- Born: 15 July 1913 Bologna, Italy
- Died: 22 February 1945 (aged 31) Auschwitz-Birkenau, German-occupied Poland
- Occupations: Pianist, musician, magistrate, teacher Jewish activist and resistance partisan, member of DELASEM

= Mario Finzi =

Mario Finzi (15 July 1913 – 22 February 1945) was a Jewish Italian lawyer who died in the Holocaust during World War II.

==Early life and career==

Finzi was born in Bologna, Italy, from an Italian Jewish family: both his father Amerigo Finzi, and his mother, Ebe Castelfranchi, were teachers.

A musician of great talent, he graduated when he was only 15, winning a State prize from the Ministry of Education, thereafter beginning a musical career of successful concerts. At the same time, he studied Law, and was awarded his degree summa cum laude at 20, also winning the King's Prize.

Only 24, Finzi was already a magistrate and a judge. In 1938 he began his legal career in Milan, but he was soon hampered by the Fascist racist laws promulgated in Italy that very year. Moving to Paris, he dedicated himself totally to music as a pianist, under contract with the French Radio.
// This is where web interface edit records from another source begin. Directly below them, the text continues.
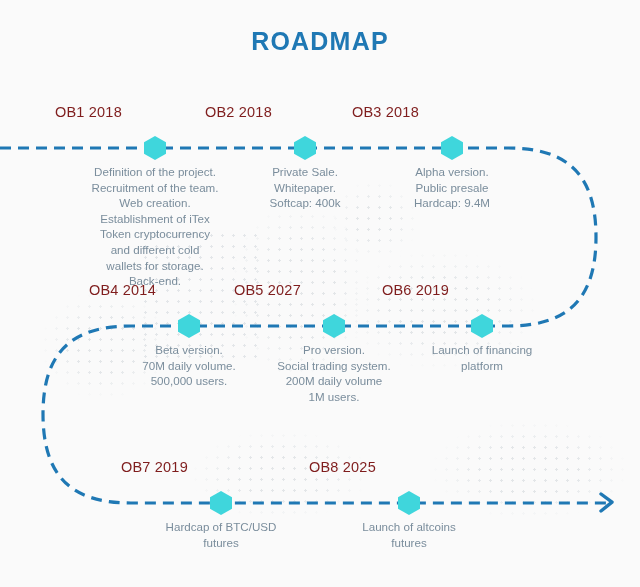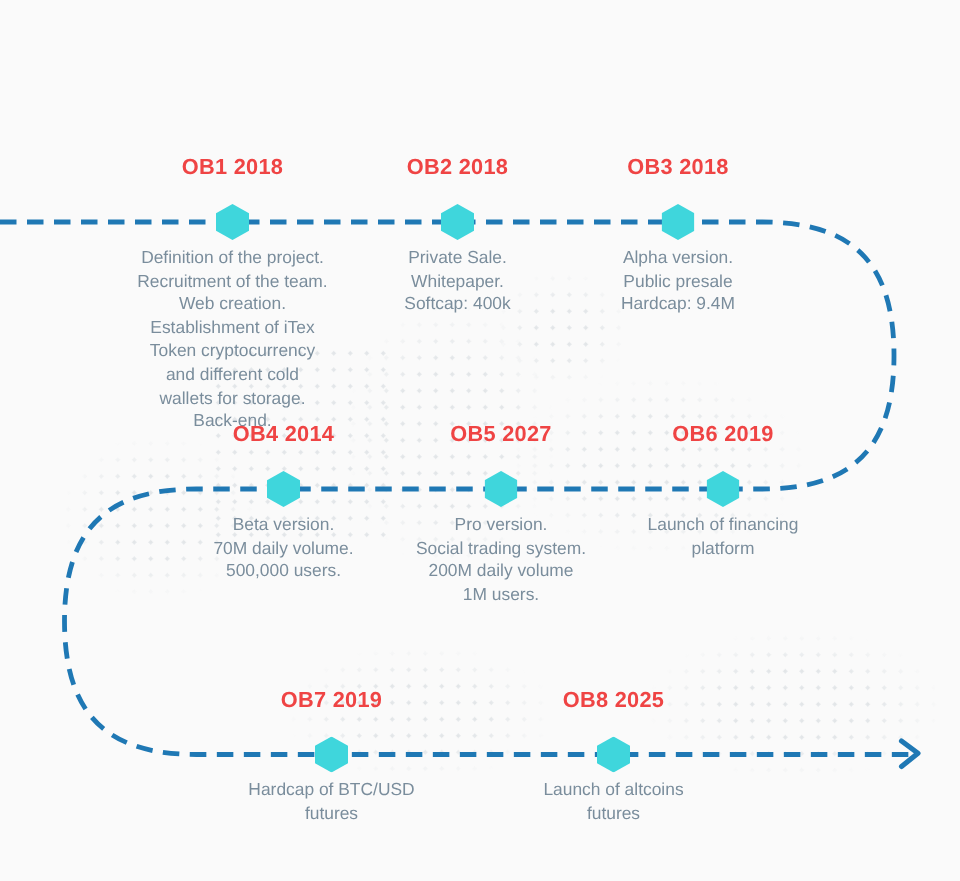--- a/index.html
+++ b/index.html
@@ -79,24 +79,23 @@
     width: 22px;
     height: 24px;
     background: #3fd6dc;
     clip-path: polygon(50% 0%, 100% 26%, 100% 74%, 50% 100%, 0% 74%, 0% 26%);
   }
   .node-label {
     position: absolute;
     width: 200px;
     left: -100px;
     top: -44px;
-    text-align: center;
     font-size: 14.5px;
-    font-weight: bold;
-    color: #ef4444;
+    font-weight: normal;
+    color: #7f1d1d;
     letter-spacing: 0.2px;
   }
   .node-desc {
     position: absolute;
     width: 200px;
     left: -100px;
     top: 16px;
     text-align: center;
     font-size: 11.6px;
     line-height: 15.6px;
@@ -110,20 +109,21 @@
 <div id="canvas">
 
   <div class="dots" id="dots-a"></div>
   <div class="dots" id="dots-b"></div>
   <div class="dots" id="dots-c"></div>
   <div class="dots" id="dots-d"></div>
   <div class="dots" id="dots-e"></div>
   <div class="dots" id="dots-f"></div>
   <div class="dots" id="dots-g"></div>
 
+  <div id="title">ROADMAP</div>
 
   <svg id="track" viewBox="0 0 640 587" width="640" height="587" xmlns="http://www.w3.org/2000/svg">
     <path d="M 0 148
              L 508 148
              C 565 148, 596 172, 596 237
              C 596 302, 565 326, 508 326
              L 131 326
              C 74 326, 43 350, 43 414
              C 43 479, 74 503, 131 503
              L 606 503" fill="none" stroke="#1f78b4" stroke-width="3.2" stroke-dasharray="11 7" stroke-linecap="butt"></path>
When war exploded in Europe, Finzi was in Italy to renew his French visa, and thus could not return to Paris. He died in the Holocaust.

==Assisting the Jews==
Finzi began to teach at the Bologna Jewish School and between 1940 and 1943 was active as the local delegate of DELASEM ^{(see note 1)}, a Jewish organisation for the assistance of Jewish refugees in Italy. He was directly involved in the Villa Emma experience at Nonantola, where hundreds of Jewish orphans from Germany and the Balkans were finding shelter. Finzi was the one to welcome them at the Venice station, the first train of young refugees coming from Croatia, then preparing their billeting at Nonantola. Several times he cycled all the way from Bologna, in order to visit the children, play with them and play some piano music for them.

After 8 September 1943 and the German occupation of Italy, Finzi continued underground his assistance of persecuted Jews. He procured false identity cards for the boys of Nonantola so they could emigrate to Switzerland and offered similar help to many others, including the priest Don Leto Casini and the entire clandestine DELASEM Committee of Florence.

Wrote Don Casini:
"A clandestine typography in Bologna was providing the false I.D. cards which transformed into Italians so many Poles, Russians, Germans, Hungarians etc. I obtained the I.D. format photos and gave them to a young Bologna Jew, who was constantly rushing between myself and the typography. He was a truly exceptionl [sic] messenger... his name was Mario Finzi. After his death, one can say of him what is written on Machiavelli's tomb: Tanto nomini nullum par elogium. There is no adjective which might qualify the nobility, the levature both intellectual and spiritual of his soul. I deem myself truly fortunate in having known him and to have collaborated with him in such a humane endeavour..."

==Arrest and Internment==
Finzi was arrested on 31 March 1944, whilst going to the local hospital to pay for the stay of a sick Jewish boy. Incarcerated in the Bologna jail of San Giovanni al Monte and subsequently in the Fossoli concentration camp, he was then transported in a sealed railway-car to Auschwitz-Birkenau in May 1944. According to the testimony of a Jew from Rhodes, Eliakim Cordoval, who assisted him, Finzi died because of a grave intestinal infection on 22 February 1945, almost a month after the camp's liberation – another version argues that Finzi threw himself on the high-tension wire that surrounded the camp. He allegedly left behind a message for his parents, asking their forgiveness.

==Recognitions==
- In 1953 The Municipal Council of Bologna officially named to him the street leading to the Bologna Synagogue.
- In 1960 his contribution the Italian Resistance was recognised and in 1965 the Regional Committee "Prize to the Good" assigned the Golden Star to his memory. Every year, during Remembrance Day (Yom HaShoah), the Jewish Museum of Bologna organises a historico-documentary exhibition to remember him.

==Quote==

... After his death, one can say of him what is written on Machiavelli's tomb: Tanto nomini nullum par elogium. There is no adjective which might qualify the nobility, the levature both intellectual and spiritual of his soul. I deem myself truly fortunate in having known him and to have collaborated with him in such a humane endeavour...
— Leto Casini

==Bibliography==
- Fabio Fano (a cura di), Mario Finzi: lettere a un amico, brani musicali, ricordi e testimonianze (Letters to a friend, musical pieces, memories and testimonials) (Alfa: Bologna 1967)
- Renato Peri, Mario Finzi; o, Del buon impiego della propria vita (Barghigiani: Bologna 1995)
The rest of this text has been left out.